- _Detected change data_
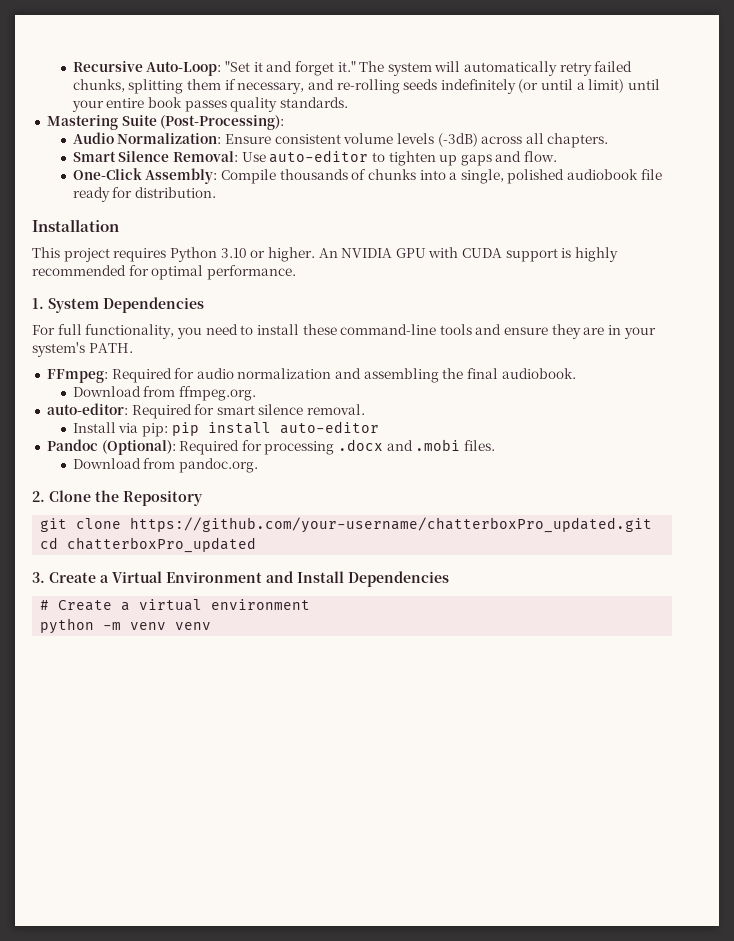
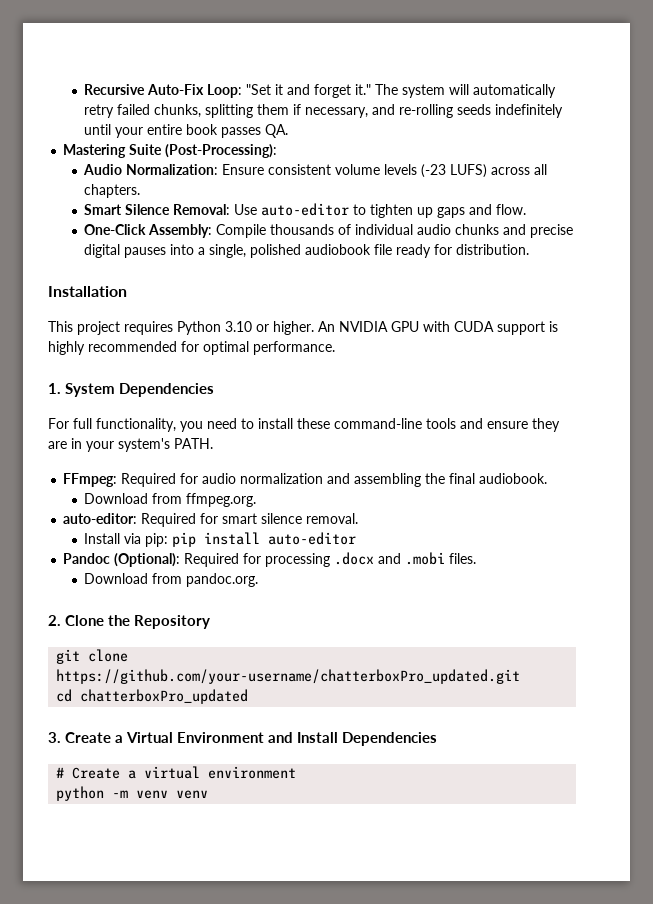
- Recursive Auto-Loop: "Set it and forget it."
+ Recursive Auto-Fix Loop: "Set it and forget it."
- The system will automatically retry failed chunks, splitting them if necessary, and re-rolling seeds indefinitely (or until a limit) until your entire book passes quality standards.
+ The system will automatically retry failed chunks, splitting them if necessary, and re-rolling seeds indefinitely until your entire book passes QA.
- Audio Normalization: Ensure consistent volume levels (-3dB) across all chapters.
+ Audio Normalization: Ensure consistent volume levels (-23 LUFS) across all chapters.
- One-Click Assembly: Compile thousands of chunks into a single, polished audiobook file ready for distribution.
+ One-Click Assembly: Compile thousands of individual audio chunks and precise digital pauses into a single, polished audiobook file ready for distribution.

- _WORK INSTRUCTION_
Exactly as written, repeat the lines from the beginning of the entries up to and including the line with "- One-Click Assembly: Compile", but not the pictures.

- _RESULT OF THE EXERCISE_
- Recursive Auto-Loop: "Set it and forget it."
+ Recursive Auto-Fix Loop: "Set it and forget it."
- The system will automatically retry failed chunks, splitting them if necessary, and re-rolling seeds indefinitely (or until a limit) until your entire book passes quality standards.
+ The system will automatically retry failed chunks, splitting them if necessary, and re-rolling seeds indefinitely until your entire book passes QA.
- Audio Normalization: Ensure consistent volume levels (-3dB) across all chapters.
+ Audio Normalization: Ensure consistent volume levels (-23 LUFS) across all chapters.
- One-Click Assembly: Compile thousands of chunks into a single, polished audiobook file ready for distribution.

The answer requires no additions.